A ex-presidente da Abrasco frisou ainda a importância, na luta contra o avanço da extrema-direita, de recuperar a dignidade das pessoas e o sentimento de esperança. “A gente precisa recuperar a dignidade do nosso povo. Precisamos de uma saúde que recupere a dignidade e que permita que as pessoas sintam que é verdade a saúde como um direito de todos e um dever do estado. É preciso reacender a esperança”, expressou.
Rômulo Paes de Sousa abordou na fala de encerramento a importância do encontro para analisar o atual contexto mundial e pensar alternativas. O pesquisador também sublinhou a importância da política enquanto mecanismo de transformação e os perigos do que chamou de “déficit aspiracional”.

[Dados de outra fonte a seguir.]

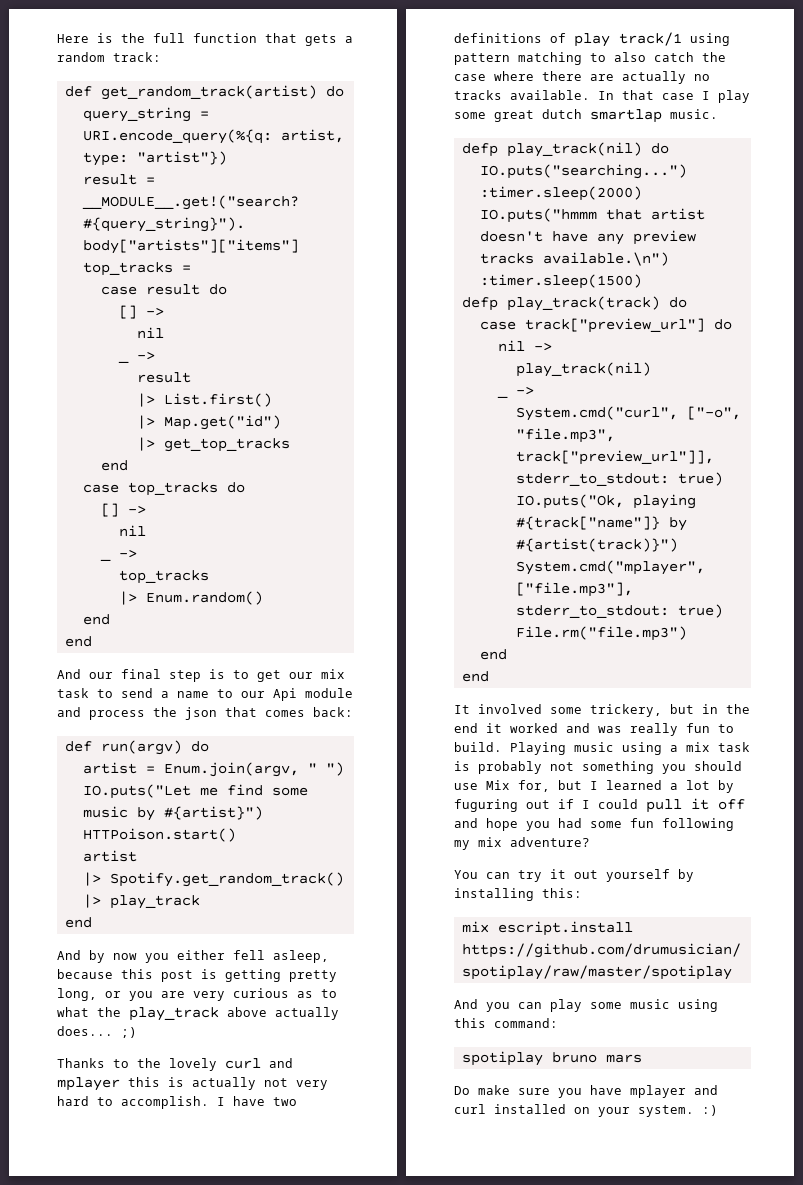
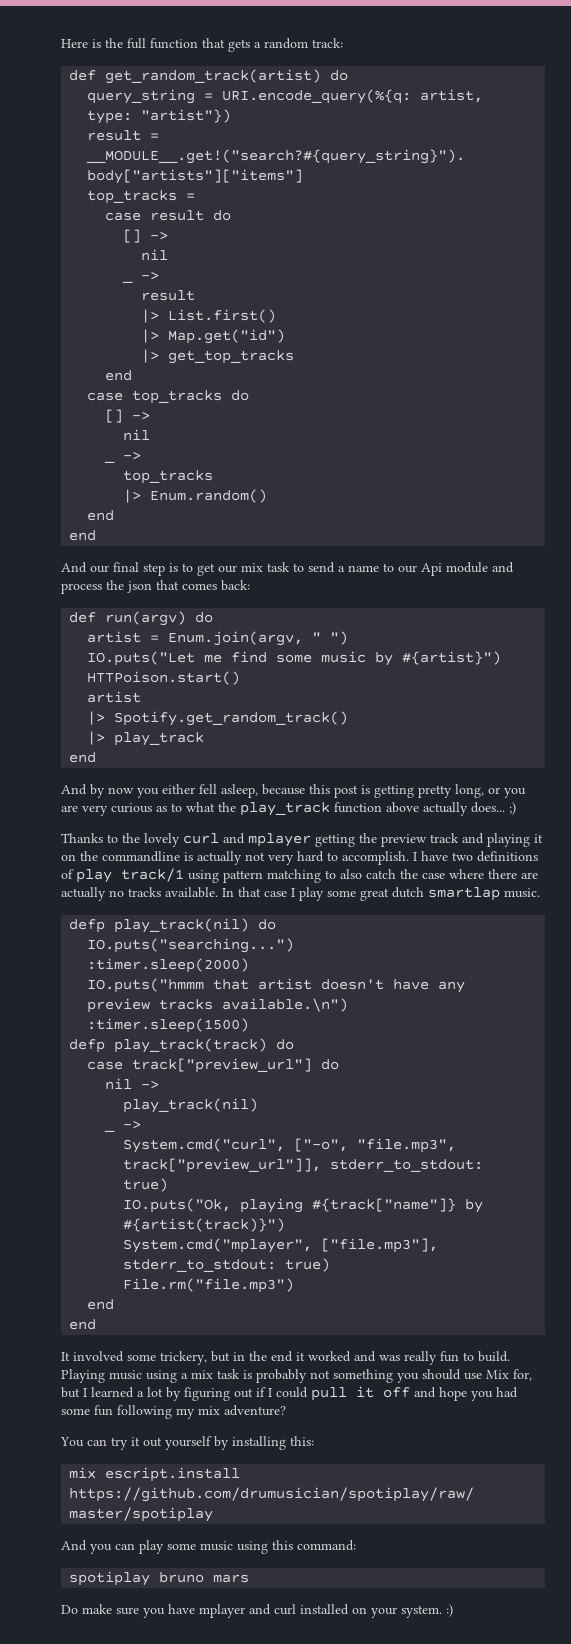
- And by now you either fell asleep, because this post is getting pretty long, or you are very curious as to what the play_track above actually does... ;)
+ And by now you either fell asleep, because this post is getting pretty long, or you are very curious as to what the play_track function above actually does... ;)
- Thanks to the lovely curl and mplayer this is actually not very hard to accomplish.
+ Thanks to the lovely curl and mplayer getting the preview track and playing it on the commandline is actually not very hard to accomplish.
- Playing music using a mix task is probably not something you should use Mix for, but I learned a lot by fuguring out if I could pull it off and hope you had some fun following my mix adventure?
+ Playing music using a mix task is probably not something you should use Mix for, but I learned a lot by figuring out if I could pull it off and hope you had some fun following my mix adventure?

“Esse debate é muito complexo e tem efeito em todas as dimensões da vida, não só do ponto de vista social, mas do ponto de vista privado. Nós temos uma espécie de déficit aspiracional, quando pensamos na agenda política que oferecemos. Na política, se disputa o futuro e não o passado. Há um déficit na medida em que a esquerda assume um discurso gerencial, processo que tornou a política uma atividade pouco atraente e sem desejo”, explicou.
Esse evento foi a última atividade da Abrasco na Semana Global de Saúde Pública. Além do debate, a Associação promoveu no dia 8 de abril, também à noite, o painel “Providing universal health coverage in Brazil: challenges and opportunities”, com transmissão ao vivo pelo YouTube. O encontro reuniu especialistas para discutir avanços, desafios e perspectivas para a consolidação da cobertura universal de saúde no Brasil.
A atividade contou com a participação do secretário executivo do Ministério da Saúde, Adriano Massuda; do professor da Universidade Federal de Pelotas Luiz Augusto Facchini; e da vice-presidente da Abrasco, Carmem Leitão, que mediou a conversa.